**Work instructions**
Reproduce each of the entries that follow, exactly.

BEGIN Input

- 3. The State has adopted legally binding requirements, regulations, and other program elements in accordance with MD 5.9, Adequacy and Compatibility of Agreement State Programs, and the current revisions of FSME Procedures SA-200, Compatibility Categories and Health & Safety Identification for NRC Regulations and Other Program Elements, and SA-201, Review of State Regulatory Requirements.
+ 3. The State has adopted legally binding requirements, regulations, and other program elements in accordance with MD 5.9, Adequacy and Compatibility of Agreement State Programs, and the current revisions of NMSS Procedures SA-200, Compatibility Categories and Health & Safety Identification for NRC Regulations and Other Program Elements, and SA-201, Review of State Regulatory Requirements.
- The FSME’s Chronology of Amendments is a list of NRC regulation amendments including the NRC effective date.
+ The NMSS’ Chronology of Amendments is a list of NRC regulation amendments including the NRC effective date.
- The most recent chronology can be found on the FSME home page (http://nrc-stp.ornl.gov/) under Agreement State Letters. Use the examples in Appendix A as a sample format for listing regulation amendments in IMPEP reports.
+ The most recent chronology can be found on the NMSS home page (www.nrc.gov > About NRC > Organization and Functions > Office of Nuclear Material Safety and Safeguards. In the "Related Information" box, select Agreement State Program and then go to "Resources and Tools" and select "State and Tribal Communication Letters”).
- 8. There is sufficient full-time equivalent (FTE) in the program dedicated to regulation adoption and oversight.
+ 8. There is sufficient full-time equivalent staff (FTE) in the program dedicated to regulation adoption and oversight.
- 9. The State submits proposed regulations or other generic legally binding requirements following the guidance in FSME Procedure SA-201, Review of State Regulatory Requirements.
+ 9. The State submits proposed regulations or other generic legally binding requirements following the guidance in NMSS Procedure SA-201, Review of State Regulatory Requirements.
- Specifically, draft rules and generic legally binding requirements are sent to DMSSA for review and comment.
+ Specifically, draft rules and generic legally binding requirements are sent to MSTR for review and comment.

END Input

**Result of the task**
- 3. The State has adopted legally binding requirements, regulations, and other program elements in accordance with MD 5.9, Adequacy and Compatibility of Agreement State Programs, and the current revisions of FSME Procedures SA-200, Compatibility Categories and Health & Safety Identification for NRC Regulations and Other Program Elements, and SA-201, Review of State Regulatory Requirements.
+ 3. The State has adopted legally binding requirements, regulations, and other program elements in accordance with MD 5.9, Adequacy and Compatibility of Agreement State Programs, and the current revisions of NMSS Procedures SA-200, Compatibility Categories and Health & Safety Identification for NRC Regulations and Other Program Elements, and SA-201, Review of State Regulatory Requirements.
- The FSME’s Chronology of Amendments is a list of NRC regulation amendments including the NRC effective date.
+ The NMSS’ Chronology of Amendments is a list of NRC regulation amendments including the NRC effective date.
- The most recent chronology can be found on the FSME home page (http://nrc-stp.ornl.gov/) under Agreement State Letters. Use the examples in Appendix A as a sample format for listing regulation amendments in IMPEP reports.
+ The most recent chronology can be found on the NMSS home page (www.nrc.gov > About NRC > Organization and Functions > Office of Nuclear Material Safety and Safeguards. In the "Related Information" box, select Agreement State Program and then go to "Resources and Tools" and select "State and Tribal Communication Letters”).
- 8. There is sufficient full-time equivalent (FTE) in the program dedicated to regulation adoption and oversight.
+ 8. There is sufficient full-time equivalent staff (FTE) in the program dedicated to regulation adoption and oversight.
- 9. The State submits proposed regulations or other generic legally binding requirements following the guidance in FSME Procedure SA-201, Review of State Regulatory Requirements.
+ 9. The State submits proposed regulations or other generic legally binding requirements following the guidance in NMSS Procedure SA-201, Review of State Regulatory Requirements.
- Specifically, draft rules and generic legally binding requirements are sent to DMSSA for review and comment.
+ Specifically, draft rules and generic legally binding requirements are sent to MSTR for review and comment.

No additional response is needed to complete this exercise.